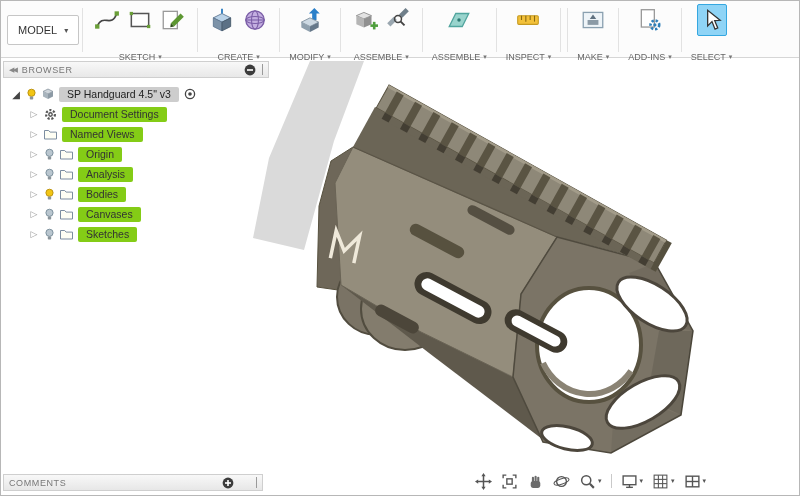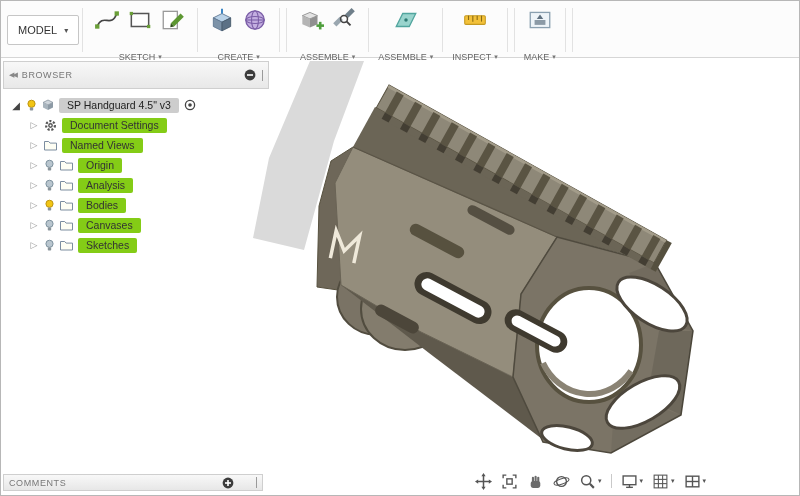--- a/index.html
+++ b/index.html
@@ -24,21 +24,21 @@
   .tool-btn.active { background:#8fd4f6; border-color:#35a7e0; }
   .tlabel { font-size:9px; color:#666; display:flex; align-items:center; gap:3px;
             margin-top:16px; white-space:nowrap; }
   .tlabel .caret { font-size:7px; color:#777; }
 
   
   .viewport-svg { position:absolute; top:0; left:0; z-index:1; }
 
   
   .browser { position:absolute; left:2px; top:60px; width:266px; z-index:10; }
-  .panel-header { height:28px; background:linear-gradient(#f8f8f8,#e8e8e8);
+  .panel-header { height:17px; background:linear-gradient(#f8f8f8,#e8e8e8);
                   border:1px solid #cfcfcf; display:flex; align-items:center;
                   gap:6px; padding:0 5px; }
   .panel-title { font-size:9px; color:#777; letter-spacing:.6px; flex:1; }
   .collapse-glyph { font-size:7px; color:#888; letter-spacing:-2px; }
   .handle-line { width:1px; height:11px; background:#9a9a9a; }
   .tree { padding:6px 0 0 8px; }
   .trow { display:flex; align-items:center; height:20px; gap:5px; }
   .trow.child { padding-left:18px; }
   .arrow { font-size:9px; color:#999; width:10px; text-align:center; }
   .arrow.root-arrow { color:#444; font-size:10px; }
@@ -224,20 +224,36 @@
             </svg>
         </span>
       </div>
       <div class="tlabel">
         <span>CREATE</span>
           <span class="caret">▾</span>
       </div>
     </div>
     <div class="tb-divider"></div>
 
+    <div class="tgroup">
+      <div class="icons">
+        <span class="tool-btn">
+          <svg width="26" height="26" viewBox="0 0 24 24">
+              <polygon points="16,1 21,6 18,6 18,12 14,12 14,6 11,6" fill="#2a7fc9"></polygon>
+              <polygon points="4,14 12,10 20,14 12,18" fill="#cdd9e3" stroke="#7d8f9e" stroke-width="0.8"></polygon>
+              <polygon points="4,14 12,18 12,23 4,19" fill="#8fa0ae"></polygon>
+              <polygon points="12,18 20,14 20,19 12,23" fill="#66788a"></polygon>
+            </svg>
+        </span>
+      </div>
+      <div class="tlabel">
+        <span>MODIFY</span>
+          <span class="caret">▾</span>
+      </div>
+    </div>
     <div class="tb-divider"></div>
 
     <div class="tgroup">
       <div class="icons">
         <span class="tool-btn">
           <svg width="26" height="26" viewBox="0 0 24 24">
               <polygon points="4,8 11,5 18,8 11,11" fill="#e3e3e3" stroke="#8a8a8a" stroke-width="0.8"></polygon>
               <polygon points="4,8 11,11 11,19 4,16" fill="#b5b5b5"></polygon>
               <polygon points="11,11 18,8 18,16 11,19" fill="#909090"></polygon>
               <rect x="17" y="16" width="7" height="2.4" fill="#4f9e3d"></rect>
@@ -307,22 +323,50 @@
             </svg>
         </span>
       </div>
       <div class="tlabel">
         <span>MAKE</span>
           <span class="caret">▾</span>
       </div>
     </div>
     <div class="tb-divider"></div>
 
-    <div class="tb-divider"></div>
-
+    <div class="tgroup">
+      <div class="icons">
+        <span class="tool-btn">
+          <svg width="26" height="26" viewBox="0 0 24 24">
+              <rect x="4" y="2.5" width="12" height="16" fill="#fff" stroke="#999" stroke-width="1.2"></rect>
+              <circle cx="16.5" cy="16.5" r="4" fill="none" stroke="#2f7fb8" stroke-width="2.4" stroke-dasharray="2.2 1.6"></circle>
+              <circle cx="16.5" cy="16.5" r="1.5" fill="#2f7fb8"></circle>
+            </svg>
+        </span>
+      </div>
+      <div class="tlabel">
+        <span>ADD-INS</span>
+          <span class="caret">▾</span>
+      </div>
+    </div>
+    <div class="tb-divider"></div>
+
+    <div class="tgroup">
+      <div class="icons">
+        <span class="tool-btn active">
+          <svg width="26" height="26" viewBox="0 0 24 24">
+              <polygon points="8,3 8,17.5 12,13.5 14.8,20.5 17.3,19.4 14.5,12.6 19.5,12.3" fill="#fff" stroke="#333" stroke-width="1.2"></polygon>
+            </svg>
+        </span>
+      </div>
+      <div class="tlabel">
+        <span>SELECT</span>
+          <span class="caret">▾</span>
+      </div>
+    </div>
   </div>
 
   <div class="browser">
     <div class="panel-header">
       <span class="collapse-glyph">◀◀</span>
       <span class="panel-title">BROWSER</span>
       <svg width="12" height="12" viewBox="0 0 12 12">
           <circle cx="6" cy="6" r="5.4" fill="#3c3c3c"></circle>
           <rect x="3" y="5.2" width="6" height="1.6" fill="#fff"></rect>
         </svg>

- - -

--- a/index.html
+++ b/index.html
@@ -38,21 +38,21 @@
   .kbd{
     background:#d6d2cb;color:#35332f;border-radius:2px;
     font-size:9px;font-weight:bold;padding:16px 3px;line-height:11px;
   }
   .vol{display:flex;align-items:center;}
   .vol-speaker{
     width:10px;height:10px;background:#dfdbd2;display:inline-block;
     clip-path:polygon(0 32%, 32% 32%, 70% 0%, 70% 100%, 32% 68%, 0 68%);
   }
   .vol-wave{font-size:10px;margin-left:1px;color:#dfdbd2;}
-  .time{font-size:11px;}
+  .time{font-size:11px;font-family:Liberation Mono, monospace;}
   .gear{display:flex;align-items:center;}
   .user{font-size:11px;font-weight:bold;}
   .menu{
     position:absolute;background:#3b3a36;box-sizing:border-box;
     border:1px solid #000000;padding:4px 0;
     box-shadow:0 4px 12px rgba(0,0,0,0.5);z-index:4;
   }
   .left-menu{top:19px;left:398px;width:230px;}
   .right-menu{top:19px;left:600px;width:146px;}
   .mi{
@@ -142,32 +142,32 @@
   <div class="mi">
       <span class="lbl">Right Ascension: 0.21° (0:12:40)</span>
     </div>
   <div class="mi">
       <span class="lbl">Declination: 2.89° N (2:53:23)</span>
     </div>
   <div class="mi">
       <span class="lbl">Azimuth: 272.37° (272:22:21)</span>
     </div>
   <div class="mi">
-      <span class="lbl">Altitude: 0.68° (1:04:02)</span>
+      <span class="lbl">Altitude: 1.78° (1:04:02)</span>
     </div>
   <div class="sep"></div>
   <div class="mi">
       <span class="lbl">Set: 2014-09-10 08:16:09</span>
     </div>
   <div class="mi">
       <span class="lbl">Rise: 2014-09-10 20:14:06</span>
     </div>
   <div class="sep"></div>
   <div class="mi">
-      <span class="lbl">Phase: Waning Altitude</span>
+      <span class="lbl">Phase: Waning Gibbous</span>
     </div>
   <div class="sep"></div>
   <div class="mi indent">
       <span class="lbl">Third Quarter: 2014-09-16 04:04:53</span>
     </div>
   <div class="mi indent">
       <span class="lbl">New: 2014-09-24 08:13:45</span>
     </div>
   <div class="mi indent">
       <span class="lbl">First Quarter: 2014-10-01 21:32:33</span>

- - -

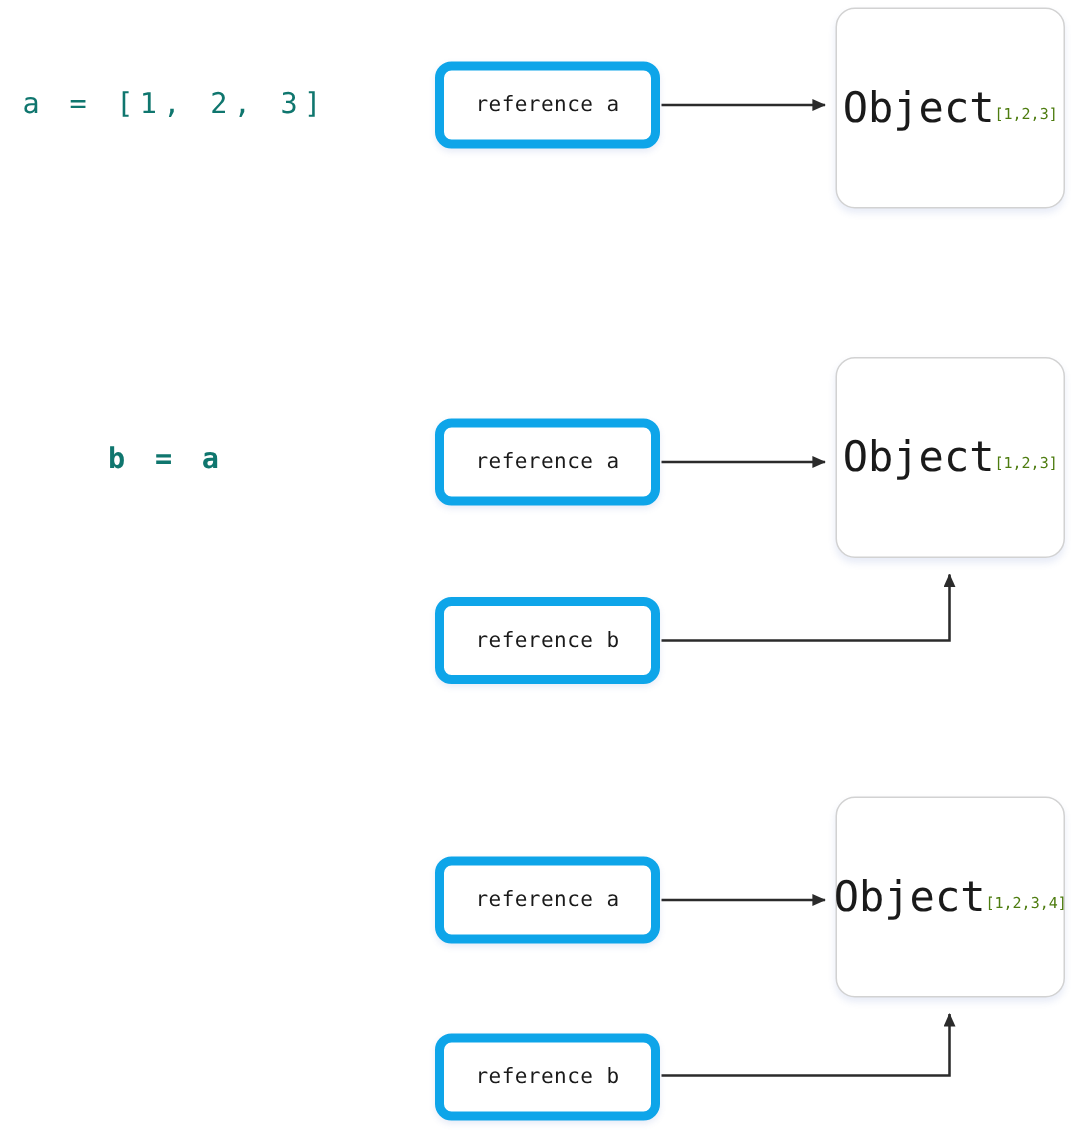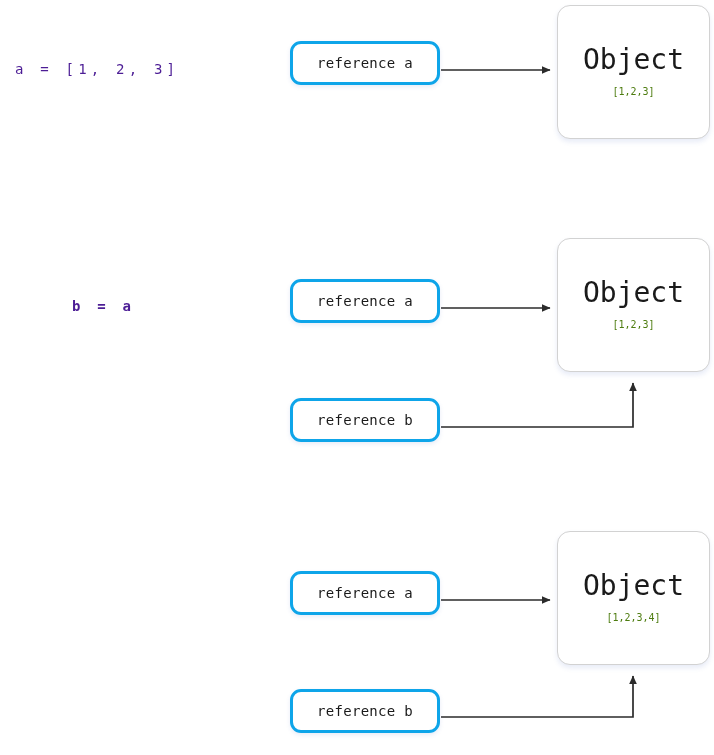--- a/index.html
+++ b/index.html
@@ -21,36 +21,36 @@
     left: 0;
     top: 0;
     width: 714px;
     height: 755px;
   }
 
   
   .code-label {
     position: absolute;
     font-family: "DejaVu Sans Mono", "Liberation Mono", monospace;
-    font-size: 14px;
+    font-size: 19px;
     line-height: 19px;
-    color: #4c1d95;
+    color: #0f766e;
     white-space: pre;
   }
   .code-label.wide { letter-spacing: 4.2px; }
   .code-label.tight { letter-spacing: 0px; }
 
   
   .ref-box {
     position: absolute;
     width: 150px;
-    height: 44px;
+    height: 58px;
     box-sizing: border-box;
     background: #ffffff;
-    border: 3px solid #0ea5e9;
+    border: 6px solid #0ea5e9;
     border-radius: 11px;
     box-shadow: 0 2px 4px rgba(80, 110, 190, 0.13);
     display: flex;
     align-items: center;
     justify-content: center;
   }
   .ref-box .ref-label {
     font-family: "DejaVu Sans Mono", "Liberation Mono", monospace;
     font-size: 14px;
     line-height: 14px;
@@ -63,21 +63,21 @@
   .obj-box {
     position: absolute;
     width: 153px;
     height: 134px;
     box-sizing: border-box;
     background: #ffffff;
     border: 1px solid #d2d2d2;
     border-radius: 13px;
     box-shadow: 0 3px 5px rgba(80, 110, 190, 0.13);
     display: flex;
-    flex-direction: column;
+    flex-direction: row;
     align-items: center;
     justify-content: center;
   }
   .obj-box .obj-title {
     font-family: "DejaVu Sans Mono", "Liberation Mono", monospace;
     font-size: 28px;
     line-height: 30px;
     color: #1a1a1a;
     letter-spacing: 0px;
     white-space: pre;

- - -

■ **EXERCISE BRIEF**: Work out how many lines in the material above hold the string "items", and reply with the number only.

■ **FINISHED EXERCISE**: 7